Hindistan’ın “Sindoor Operasyonu” kapsamında Pakistan’a yönelik altı bölgeyi hedef aldığını açıklamasının ardından, Pakistan da Hindistan’ın üç farklı noktadan füze saldırısı düzenlediğini iddia etti. Yaşanan karşılıklı saldırılar, küresel ölçekte kaygı uyandırdı.
Konuyla ilgili dikkat çeken açıklamalarda bulunan Pakistan-Türkiye Dostluk Derneği Genel Başkanı Mian Waqar Badshah, Türkiye'nin bu süreçte kritik bir denge unsuru olabileceğini belirtti.
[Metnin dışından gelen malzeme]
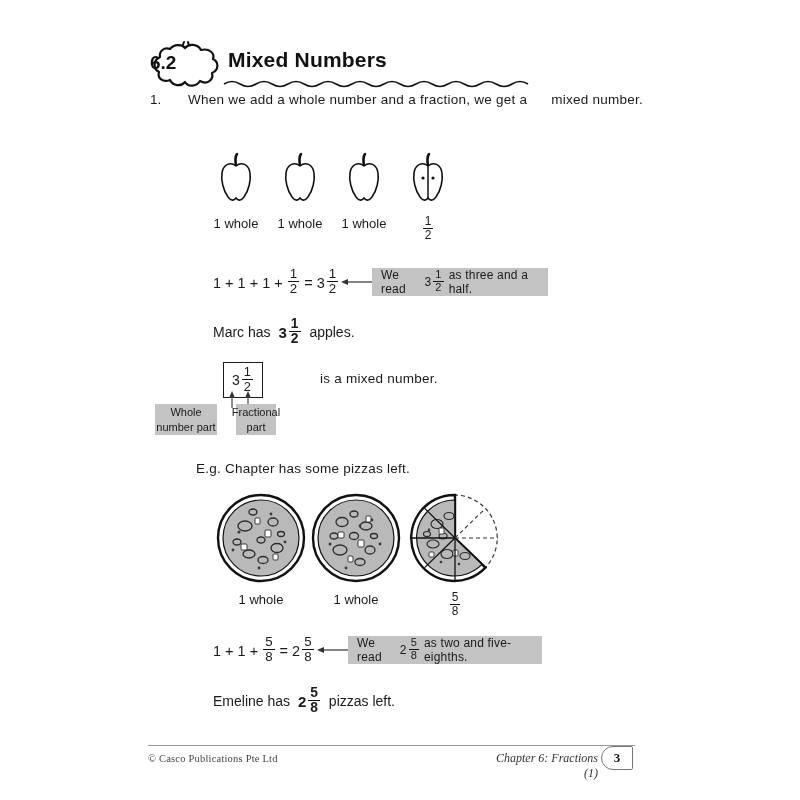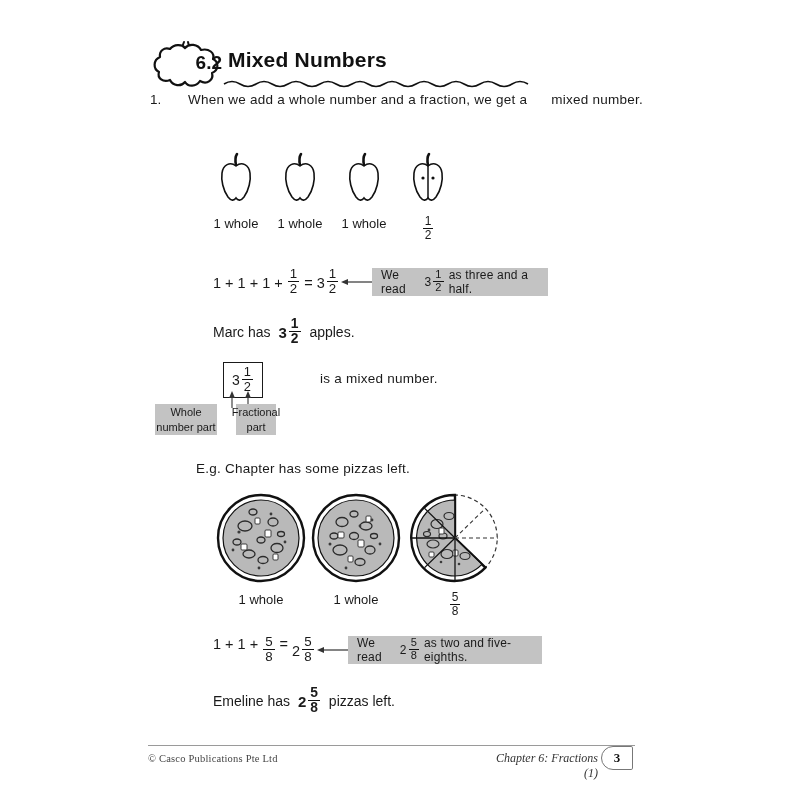--- a/index.html
+++ b/index.html
@@ -49,7 +49,7 @@
     left: 0px;
     top: 0px;
     width: 72px;
-    text-align: right;
+    text-align: left;
     font-size: 19px;
     font-weight: bold;
     color: #111;

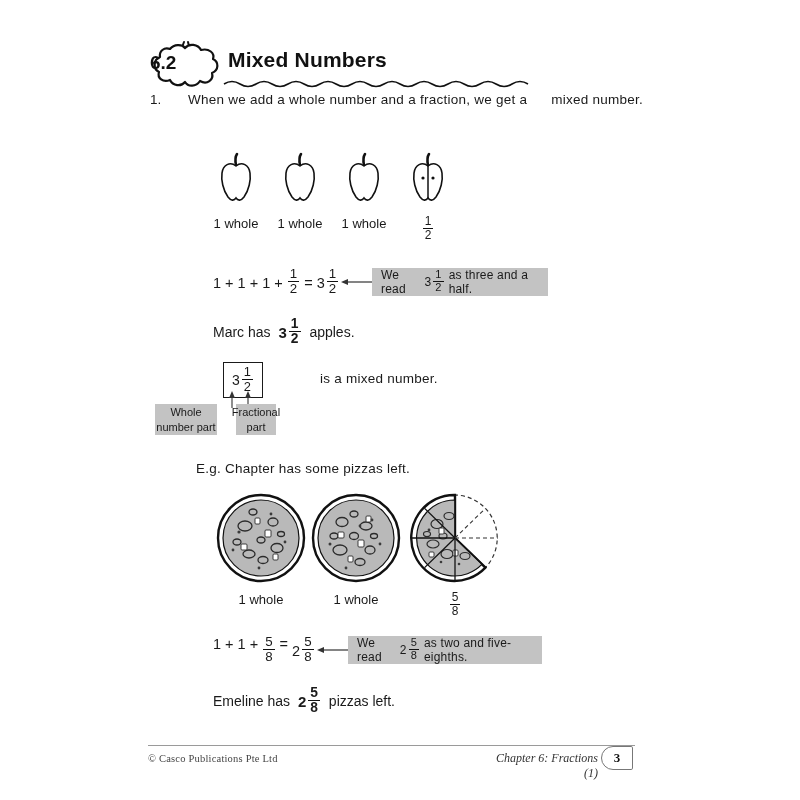--- a/index.html
+++ b/index.html
@@ -237,6 +237,7 @@
     top: 636px;
     font-size: 14.5px;
     display: flex;
+    align-items: center;
     gap: 4px;
   }
   .emeline-line {

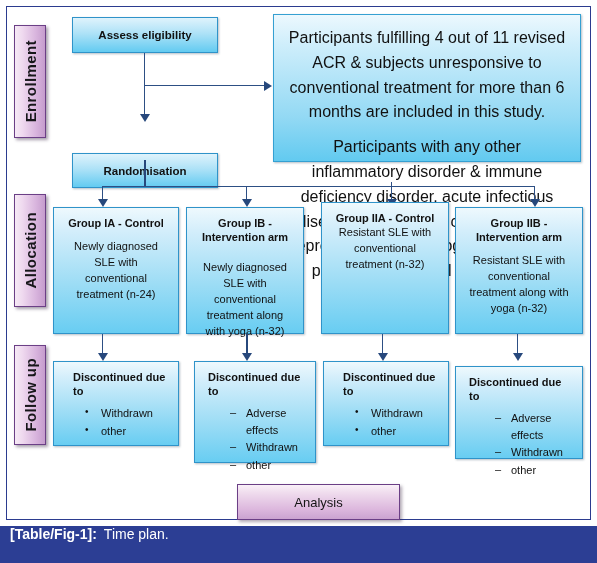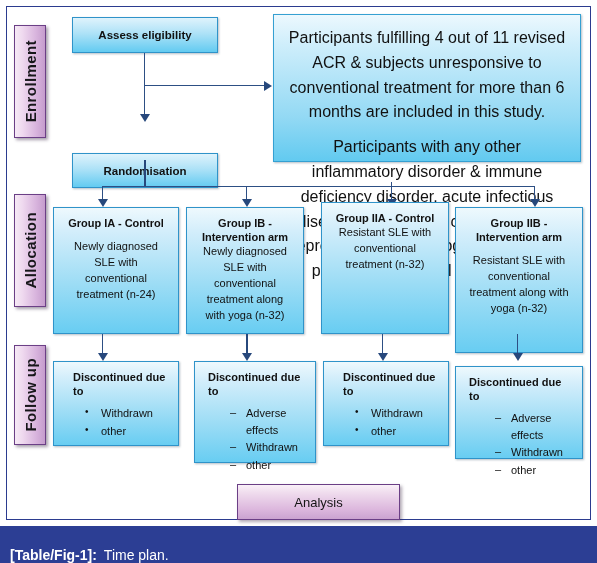--- a/index.html
+++ b/index.html
@@ -186,7 +186,7 @@
     </div>
   </div>
 
-  <div class="bluebox" style="left:455px;top:207px;width:128px;height:146px;">
+  <div class="bluebox" style="left:455px;top:207px;width:128px;height:127px;">
     <div class="pad">
       <div class="box-title">Group IIB - Intervention arm</div>
       <div class="box-body" style="margin-top:9px;">Resistant SLE with conventional treatment along with yoga (n-32)</div>

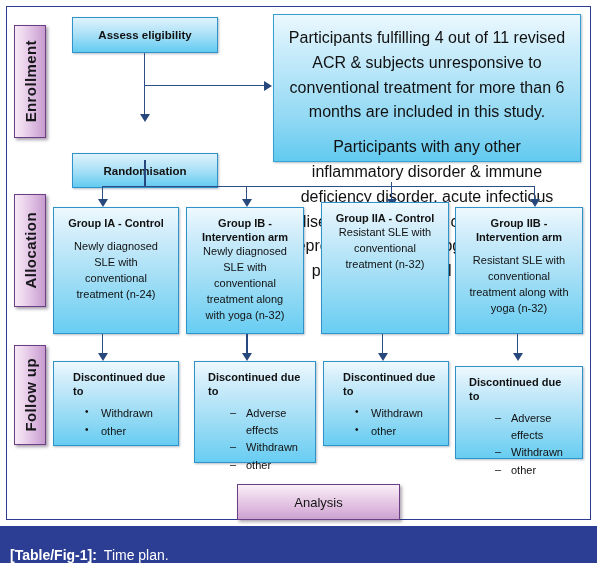--- a/index.html
+++ b/index.html
@@ -175,7 +175,7 @@
   <div class="bluebox" style="left:186px;top:207px;width:118px;height:127px;">
     <div class="pad">
       <div class="box-title">Group IB - Intervention arm</div>
-      <div class="box-body" style="margin-top:0;">Newly diagnosed SLE with conventional treatment along with yoga (n-32)</div>
+      <div class="box-body" style="margin-top:16px;">Newly diagnosed SLE with conventional treatment along with yoga (n-32)</div>
     </div>
   </div>
 

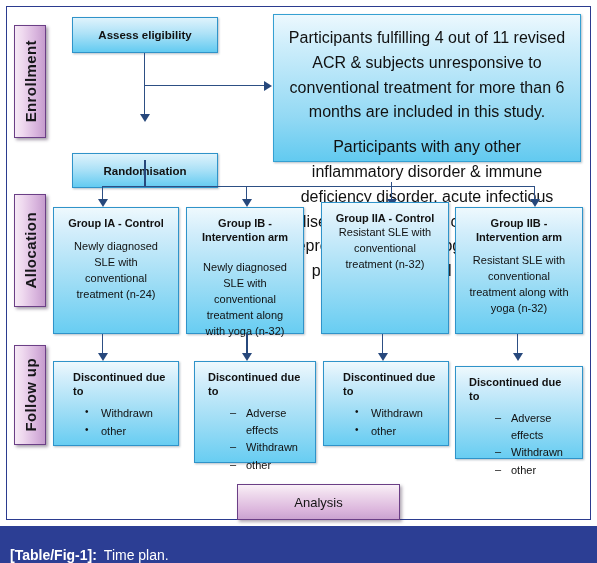--- a/index.html
+++ b/index.html
@@ -105,7 +105,7 @@
   .caption-bar{
     position:absolute;left:0;top:526px;width:597px;height:37px;
     background:#2c3e94;color:#ffffff;
-    display:flex;align-items:flex-end;
+    display:flex;align-items:flex-start;
   }
   .caption-bar .cap-id{font-weight:bold;font-size:14px;padding-left:10px;}
   .caption-bar .cap-txt{font-size:14px;padding-left:7px;}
TGRT Haber’e konuşan Badshah, “Sürecin tırmanarak devam etmesi yalnızca Güney Asya’yı değil, tüm dünyayı etkiler. Türkiye gereken diplomatik müdahaleyi yaparak ara yol bulacaktır,” dedi.
Tarihsel Çatışmaların Yeni Perdesi
Pakistan-Hindistan hattındaki gerilim, yalnızca güncel operasyonlarla sınırlı değil. 1948, 1965, 1971 ve 1999 yıllarında yaşanan savaşlar; iki ülkenin Keşmir üzerindeki hak iddialarına dayanıyor. Bugünkü kriz de bu tarihsel zeminin bir uzantısı olarak görülüyor. Ancak Badshah’a göre bu kez farklı bir dinamik devrede: Hindistan’da yaklaşan seçimler.
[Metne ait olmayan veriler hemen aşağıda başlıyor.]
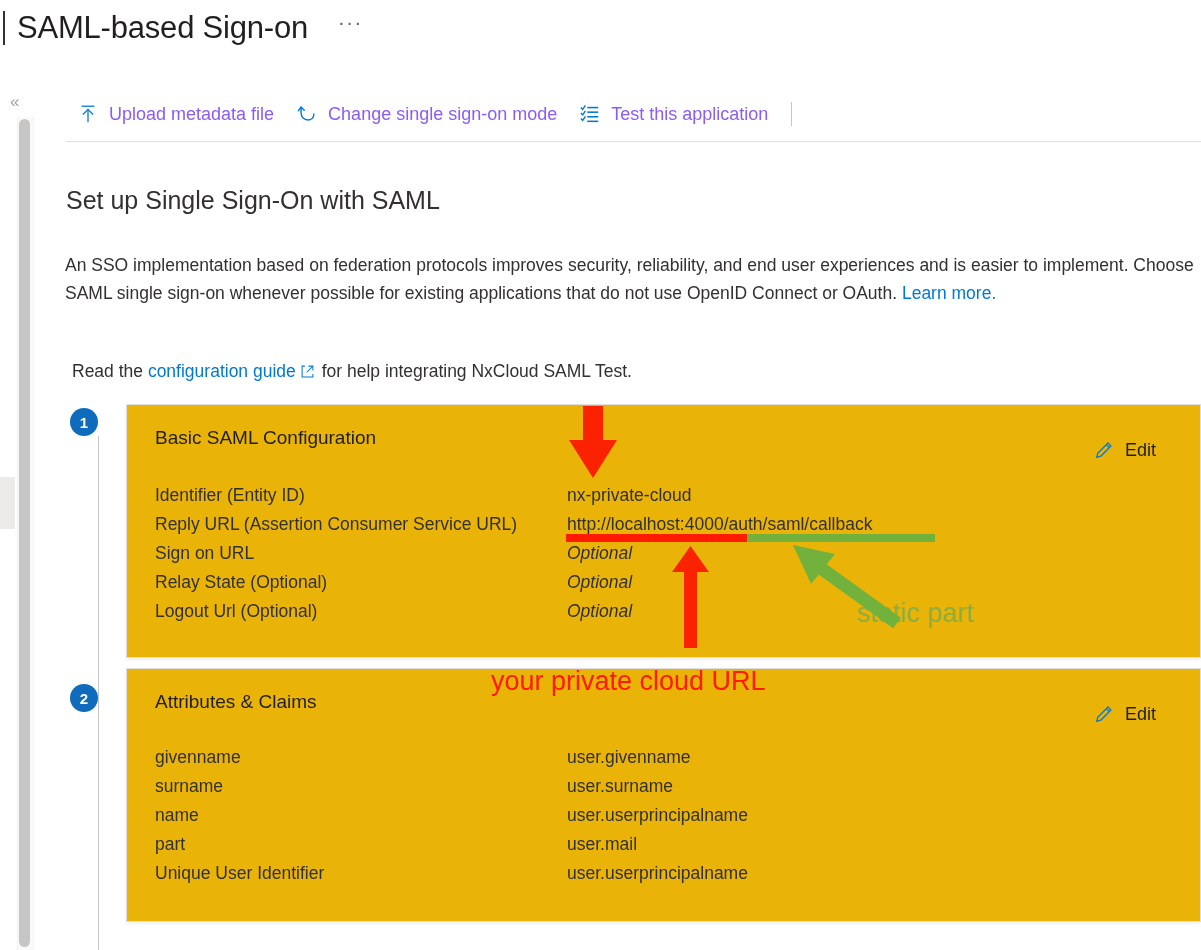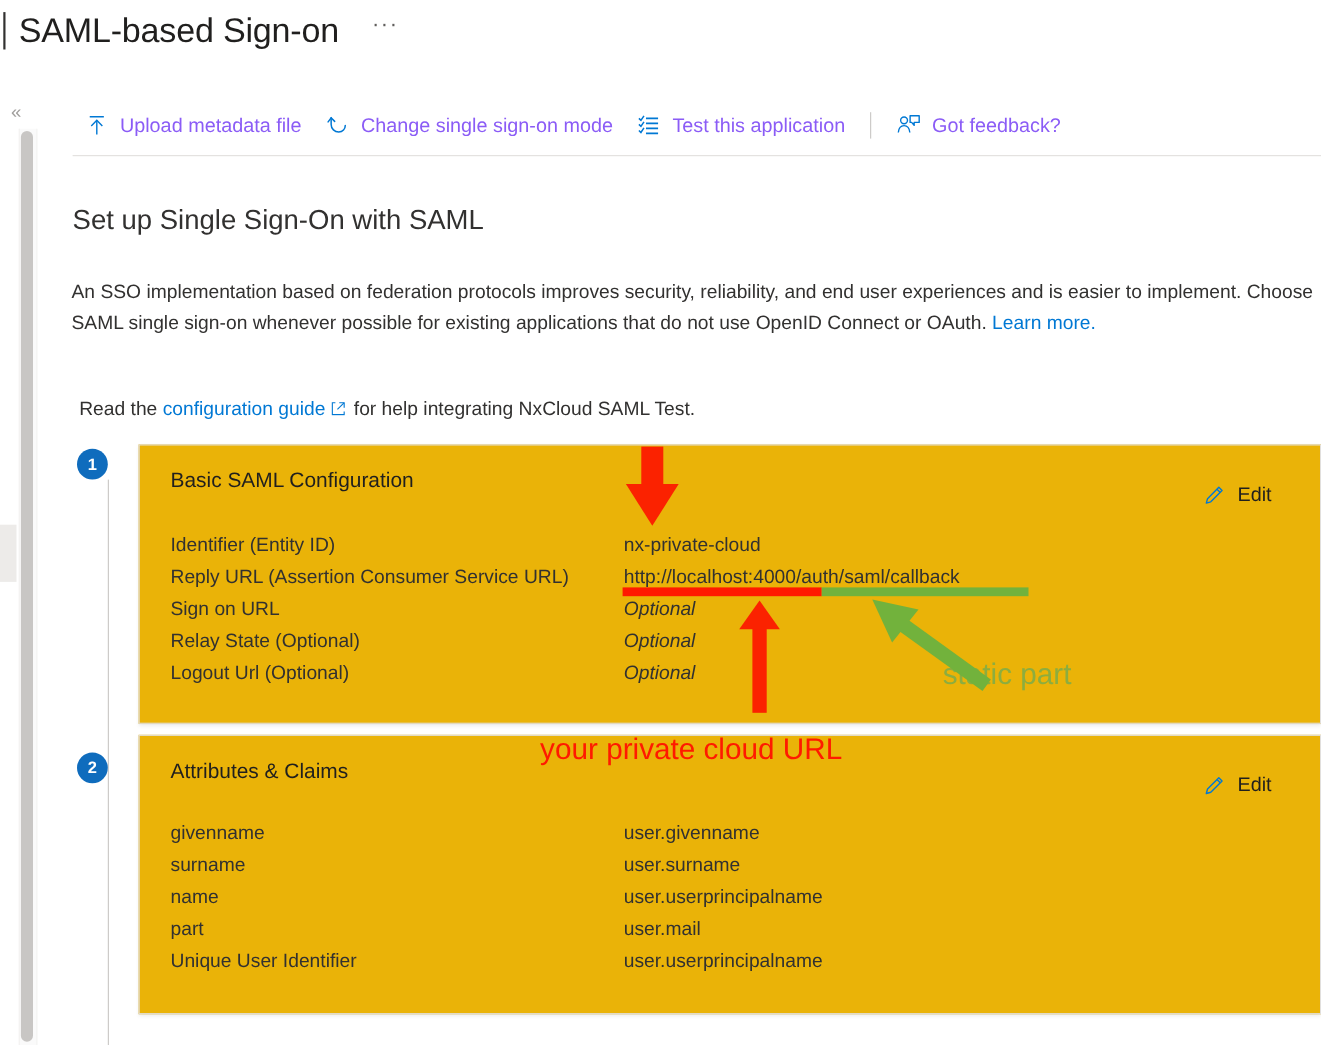--- a/index.html
+++ b/index.html
@@ -321,14 +321,6 @@
 
   <div class="cmd-divider"></div>
 
-  <div class="cmd-item">
-    <svg class="cmd-icon" viewBox="0 0 24 24">
-      <circle cx="7.5" cy="7" r="3.4" fill="none" stroke="#0078d4" stroke-width="1.4"></circle>
-      <path d="M1.8 19 C2.2 14.4 4.6 12.2 7.5 12.2 C10.4 12.2 12.8 14.4 13.2 19" fill="none" stroke="#0078d4" stroke-width="1.4"></path>
-      <path d="M13.5 2.5 H22.5 V9 H17.5 L17.5 12 L15 9 H13.5 Z" fill="none" stroke="#0078d4" stroke-width="1.4" stroke-linejoin="round"></path>
-    </svg>
-    <span class="cmd-label">Got feedback?</span>
-  </div>
 
 </div>
 <div id="command-bar-underline"></div>

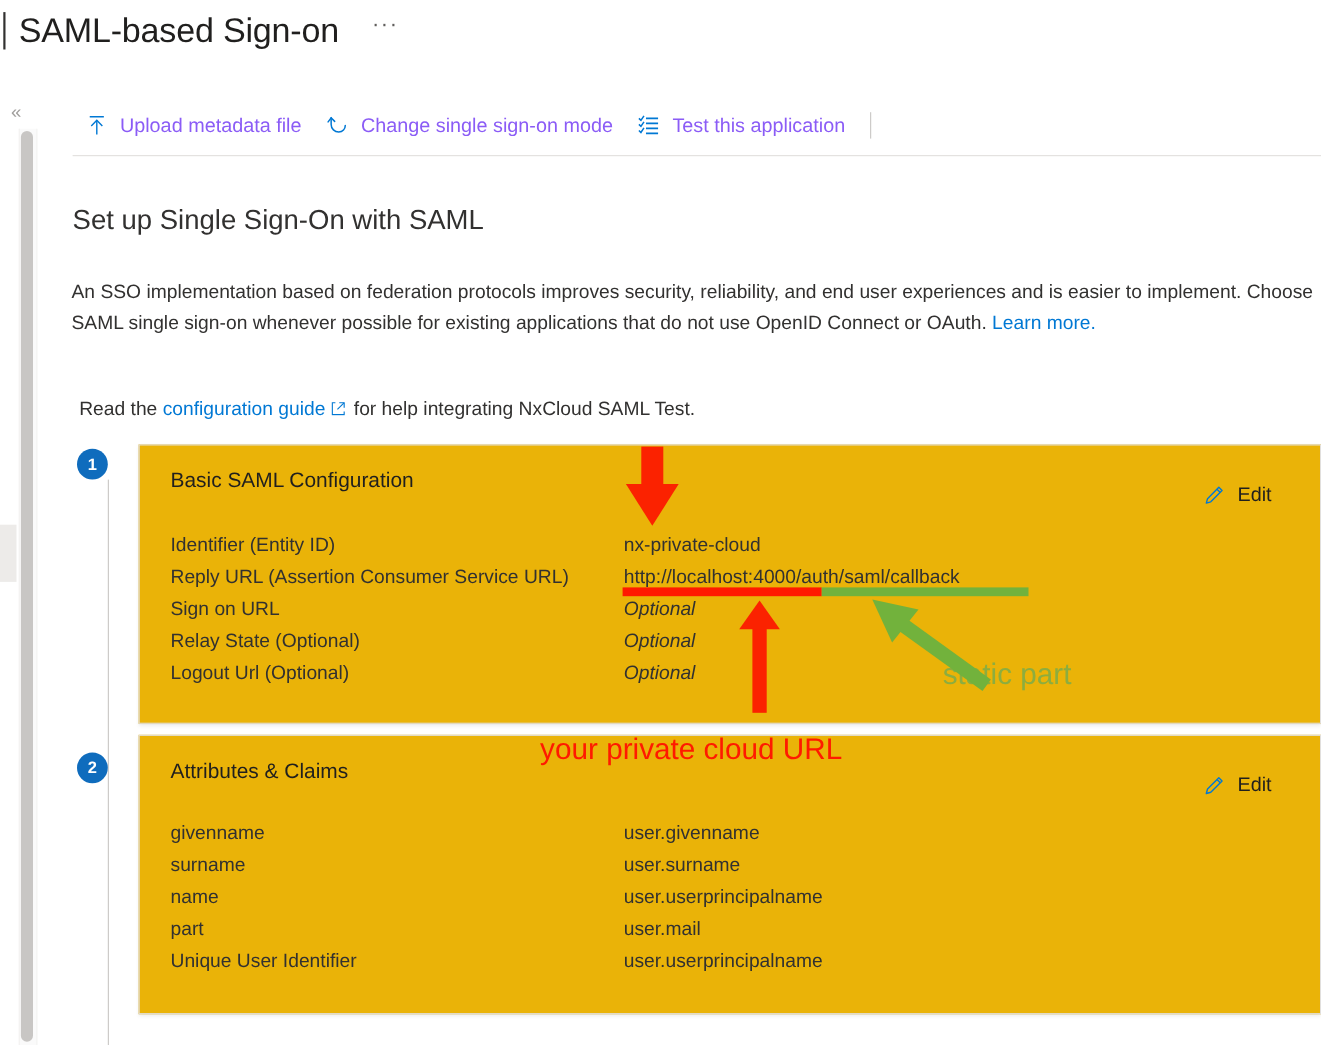--- a/index.html
+++ b/index.html
@@ -218,6 +218,7 @@
   .edit-button {
     position: absolute;
     display: flex;
+    align-items: center;
     cursor: pointer;
     background: transparent;
     border: none;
“Hindistan Başbakanı Narendra Modi, seçim öncesinde milliyetçi duyguları körükleyerek oy kazanmayı hedefliyor olabilir,” diyen Badshah, bu tür siyasi stratejilerin bölgesel barışı tehdit ettiğini vurguladı.
Nükleer Kırılma Noktası mı?
Gerilimin en ürkütücü boyutu, nükleer cephaneliklerin gündeme gelmesi. Pakistan’ın yaklaşık 160 nükleer savaş başlığına sahip olduğu bilinirken, Hindistan’ın da benzer bir silah gücü bulunuyor. Badshah, iki ülke arasında tam kapsamlı bir savaşın sürdürülebilir olmadığını belirtti: “Özellikle Hindistan’ın dış yardım ve destekle uzun süreli savaş yürütmesi zordur. Ancak kendilerini tehdit altında hissederlerse Pakistan tüm cephanesini, nükleer dahil, kullanabilir.”
Gerilimin uluslararası boyuta taşınması ihtimali göz ardı edilmiyor. Badshah, Türkiye’nin Pakistan ile olan tarihi ve stratejik bağları nedeniyle Hindistan nezdinde olumsuz algılanabileceğini ifade etti. Ancak tam da bu sebeple, Türkiye’nin diplomatik ağırlığının önemli olabileceğine dikkat çekti. “Başta Türkiye olmak üzere Birleşmiş Milletler ve diğer aktörler, bu sürece müdahale edip olası bir savaşın önüne geçecektir,” dedi.